The Securities and Exchange Board of India (Sebi) also said the compensation paid as mutual fund units will be locked in for at least three years or the tenure of the scheme, whichever is less.
In cases of violation of code of conduct, fraud and gross negligence, the units will be clawed back, and the redeemed amount will be credited to the scheme.
Exchange-traded funds (ETFs), index funds, overnight funds and existing close-ended schemes have been excluded from the order.
“It solves a dual purpose; firstly now, key persons will have minimum 20% of their own salary in their own funds, which is like eating from your own restaurant plus, obviously, when compliance is aligned with money and penalty, it works even better," said Anant Ladha, a mutual fund distributor.
The Sebi circular said the compensation includes salary, perks, bonus, non-cash compensation net of income tax and any statutory contributions such as provident fund and National Pension Scheme (NPS). The new rule will take effect on 1 July. Sebi added that apart from CEOs and fund managers, chief investment officers, chief risk officers, chief information security officers, chief operation officers, fund managers, compliance officers, sales heads and dealers of the AMC will be paid a part of their compensation as mutual fund units.
While Sebi has barred redemption of units during the lock-in period, these key employees can borrow from the AMC in exigencies such as medical emergencies or on humanitarian grounds.
Moreover, key employees would not be able to redeem such units within the lock-in period in case of resignation or retirement before attaining the age of superannuation.

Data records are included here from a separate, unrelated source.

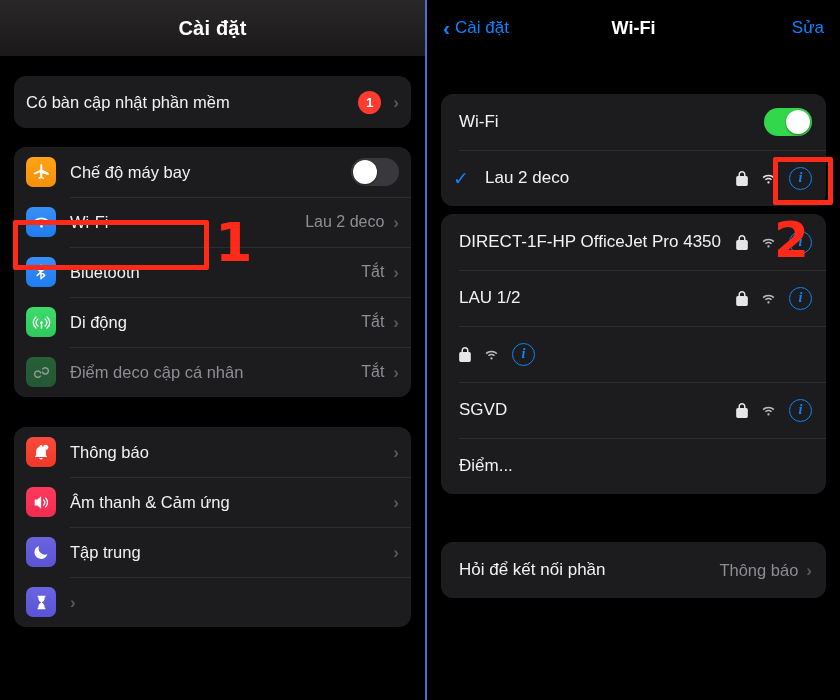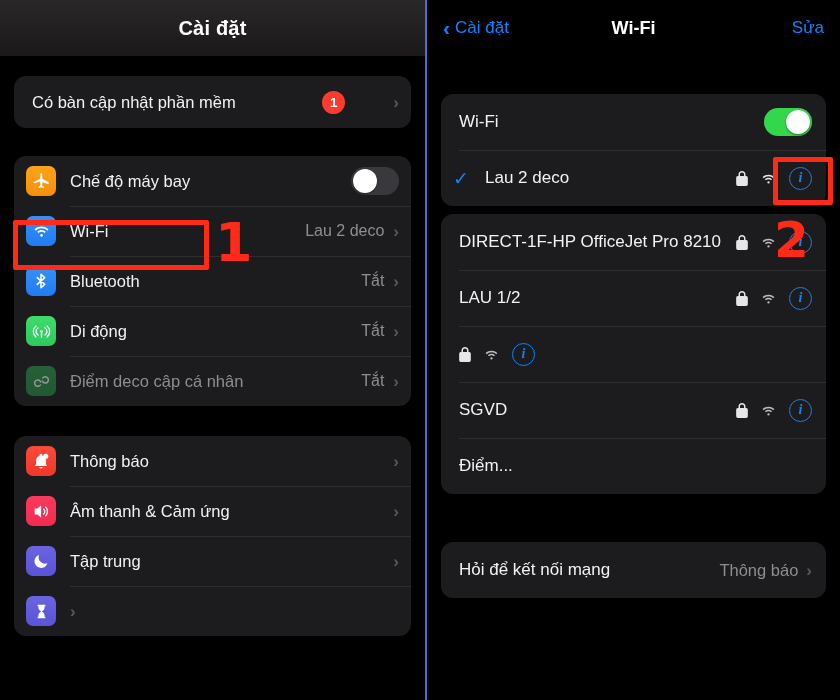--- a/index.html
+++ b/index.html
@@ -28,21 +28,21 @@
     color: #fff; font-size: 20px; font-weight: bold; letter-spacing: .2px;
   }
   .left-body { padding: 0 14px; }
 
   .card {
     background: #1c1c1e;
     border-radius: 12px;
     overflow: hidden;
   }
   .card.update { margin-top: 20px; }
-  .card.group2 { margin-top: 28px; }
+  .card.group2 { margin-top: 19px; }
   .card.group3 { margin-top: 30px; }
 
   .row {
     display: flex; align-items: center;
     min-height: 50px;
     padding: 0 12px 0 12px;
     position: relative;
   }
   .row + .row::before {
     content: "";
@@ -66,21 +66,21 @@
     color: #58585c; font-size: 17px; font-weight: 600; line-height: 1;
     display: inline-block;
   }
   .badge {
     background: #ff3b30; color: #fff;
     min-width: 23px; height: 23px; border-radius: 12px;
     font-size: 13.5px; font-weight: 600;
     display: flex; align-items: center; justify-content: center;
     margin-right: 12px; padding: 0 6px;
   }
-  .row.update-row { padding-left: 18px; min-height: 52px; gap: 36px; }
+  .row.update-row { padding-left: 12px; min-height: 52px; }
 
   
   .toggle {
     width: 48px; height: 28px; border-radius: 14px;
     position: relative; flex: 0 0 48px;
   }
   .toggle .knob {
     position: absolute; top: 2px; width: 24px; height: 24px;
     border-radius: 50%; background: #fff;
     box-shadow: 0 1px 2px rgba(0,0,0,.45);
@@ -357,21 +357,21 @@
             </span>
             <span class="info-btn">i</span>
           </div>
         </div>
       </div>
 
 
       <div class="rcard nets">
 
         <div class="rrow">
-          <div class="rlabel" style="padding-right:12px;">DIRECT-1F-HP OfficeJet Pro 8210</div>
+          <div class="rlabel" style="padding-right:12px;">DIRECT-1F-HP OfficeJet Pro 4350</div>
           <div class="net-icons">
             <span class="lock">
               <svg width="12" height="15" viewBox="0 0 14 18" fill="#e6e6e6">
                   <path d="M7 0C4.6 0 2.8 1.8 2.8 4.2V6H2a2 2 0 0 0-2 2v8a2 2 0 0 0 2 2h10a2 2 0 0 0 2-2V8a2 2 0 0 0-2-2h-.8V4.2C11.2 1.8 9.4 0 7 0zm0 1.8c1.4 0 2.4 1 2.4 2.4V6H4.6V4.2c0-1.4 1-2.4 2.4-2.4z"></path>
                 </svg>
             </span>
             <span class="wsig">
               <svg width="17" height="13" viewBox="0 0 22 16" fill="#bdbdbd">
                   <path d="M11 14.6a1.5 1.5 0 1 0 0-3 1.5 1.5 0 0 0 0 3z"></path>
                   <path d="M11 7.1c-1.8 0-3.4.7-4.6 1.8l1.3 1.4c.9-.8 2-1.3 3.3-1.3s2.4.5 3.3 1.3l1.3-1.4A6.8 6.8 0 0 0 11 7.1z"></path>
@@ -438,21 +438,21 @@
           </div>
         </div>
 
         <div class="rrow other">
           <div class="rlabel">Điểm...</div>
         </div>
       </div>
 
       <div class="rcard bottom">
         <div class="rrow">
-          <div class="rlabel">Hỏi để kết nối mạng</div>
+          <div class="rlabel">Hỏi để kết nối phần</div>
           <div class="rvalue">Thông báo</div>
           <span class="chev">›</span>
         </div>
       </div>
     </div>
 
     <div class="red-box" style="left:346px; top:157px; width:60px; height:48px;"></div>
     <div class="red-num" style="left:347px; top:215px; font-size:50px;">2</div>
   </div>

For dedicated fund managers managing only a single scheme or single category of schemes, 50% of the compensation can be as units of the same scheme or category and the remaining 50% of units of those schemes whose risk value is equivalent or higher than the scheme managed by the fund manager.
Kaustubh Belapurkar, director, manager research, Morningstar Advisor India, said: “Manager skin in the game is always a positive signal for investors. Currently, only a few countries like the US require disclosures around manager investments in their funds."